Question: Let $E$ be an algebraically closed extension field of a field $F$. Show that the algebraic closure $\bar F_E$ of $F$ in $E$ is algebraically closed.
Firstly, I conclude a thing, if $\bar F_E$ is properly contained in $E$, then it couldn't be algebraically closed, since an algebraically closed field cannot be properly contained. Therefore my idea is to prove $\bar F_E=E$.
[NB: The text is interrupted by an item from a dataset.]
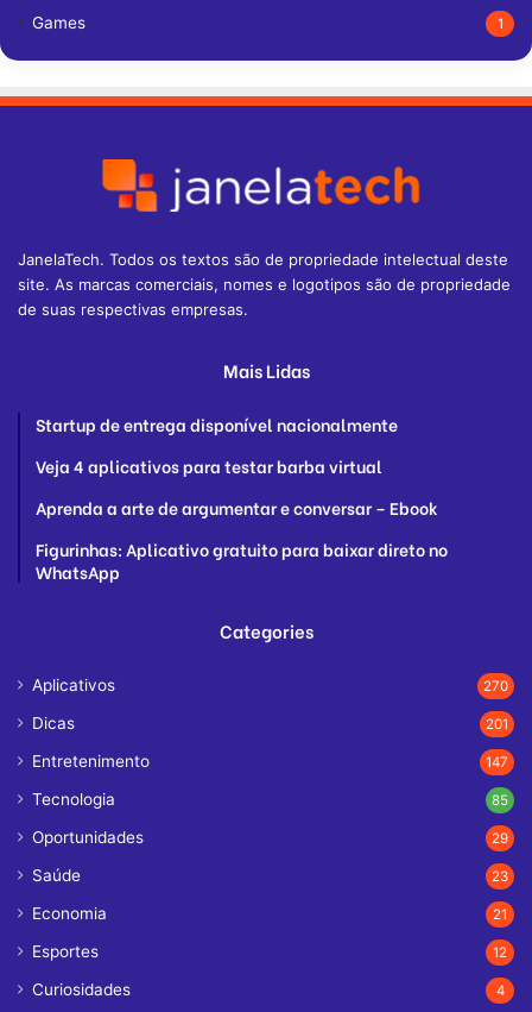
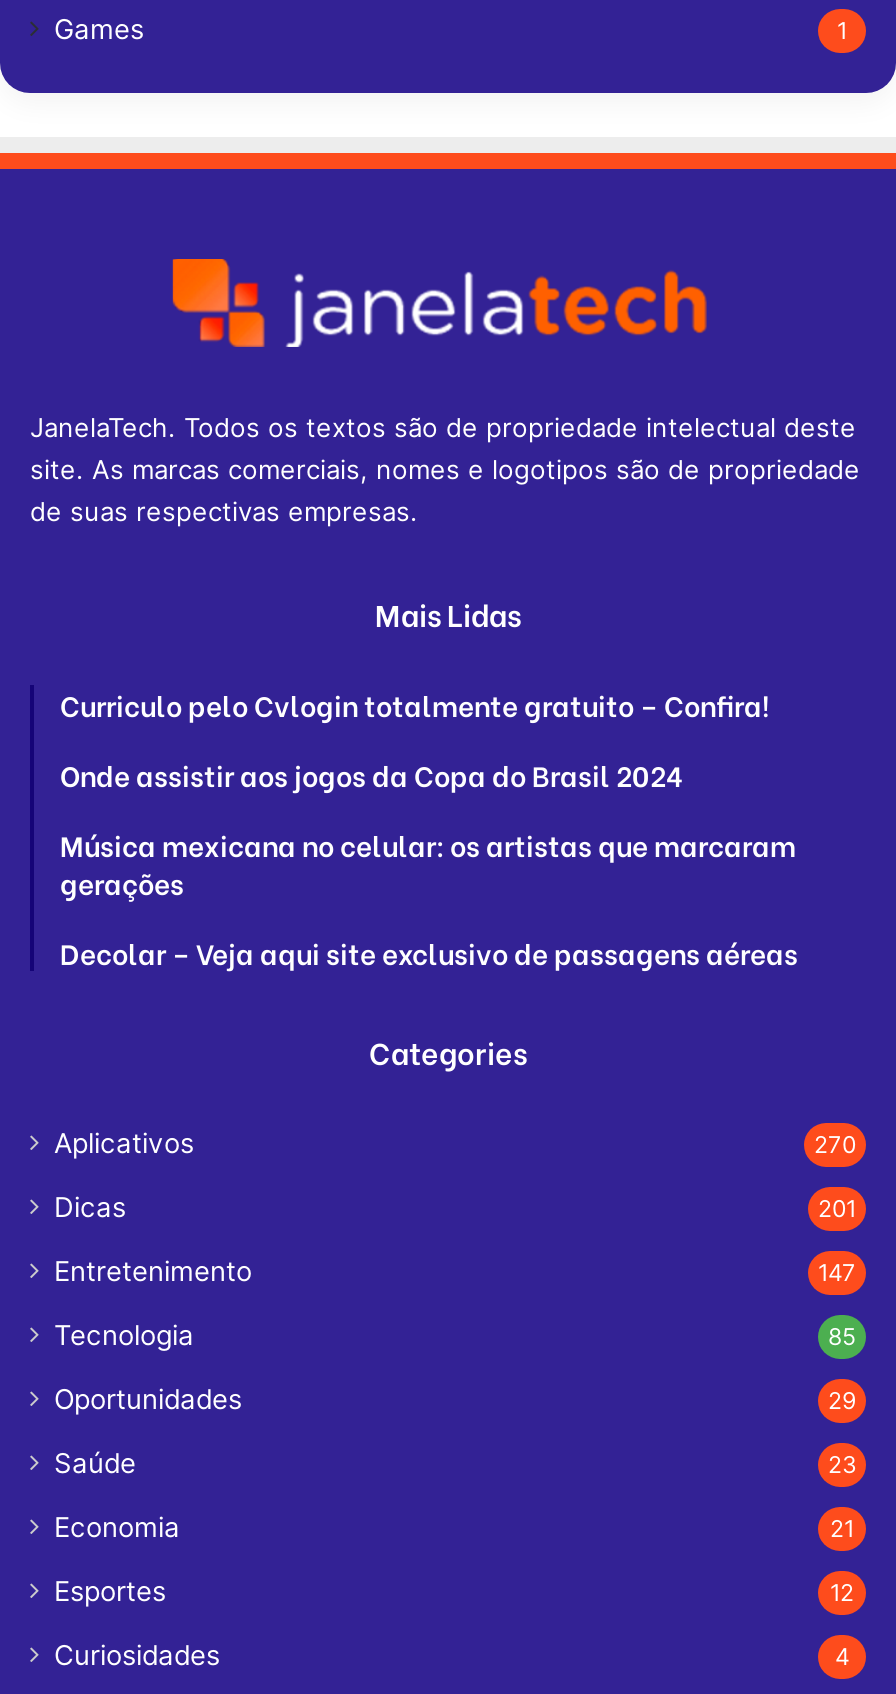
[36,412,398,437] Startup de entrega disponível nacionalmente -> [60,684,770,726] Curriculo pelo Cvlogin totalmente gratuito – Confira!
[36,453,382,478] Veja 4 aplicativos para testar barba virtual -> [60,754,684,796] Onde assistir aos jogos da Copa do Brasil 2024
[36,495,438,520] Aprenda a arte de argumentar e conversar – Ebook -> [60,824,796,904] Música mexicana no celular: os artistas que marcaram | gerações
[36,537,448,584] Figurinhas: Aplicativo gratuito para baixar direto no | WhatsApp -> [60,932,798,974] Decolar – Veja aqui site exclusivo de passagens aéreas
Then I notice that $E$ is algebraically closed, then for each polynomial $f(x)\in E[x]$, it can be split completely into linear factors:
$$f(x)=(x-\alpha_1)\cdots(x-\alpha_n)\quad\text{ for $\alpha_i\in E$, $i=1,2,\cdots,n$. }$$
But since $\bar F_E\leq E$ obviously, the remaining things to prove is $E\leq \bar F_E$, so I want to choose an element $\alpha\in E$, and I want to prove it is algebraic over $F$, but I cannot find any connection between this and the completely factorization of $f(x)$. Any suggestion?
Best Answer
As @EclipseSun mentioned in the comment section, an algebraically closed field can be properly contained in another algebraically closed field.
Define $$\overline{F}_E=\{a\in E\mid a \;\text{is algebraic over $F $}\}.$$
Clearly $\overline{F}_E$ is algebraic over $F$.
Let $\alpha$ be a root of $f(x)\in \overline{F}_E[x]$. Then $\overline{F}_E(\alpha) $ is algebraic over $\overline{F}_E$ and $\overline{F}_E$ is algebraic over $F$. Hence $\overline{F}_E(\alpha)$ is algebraic over $F$(why?). So $\alpha\in \overline{F}_E$, since $\alpha $ is algebraic over $F$. Hence $\overline{F}_E$ is algebraically closed.
We need to show that $\overline{F}_E$ is actually a field. In other words, if $\alpha$ and $\beta$ are algebraic over $F $, then $\alpha+\beta,\alpha-\beta, \alpha\cdot\beta,\frac\alpha\beta(\beta\neq0)$ are algebraic over $F$. This is easy to prove if you recall that $F(\alpha,\beta)=F(\alpha)(\beta)$ and $\alpha$ is algebraic over $F$ iff $F(\alpha)/F $ is finite. I hope you can take this from here.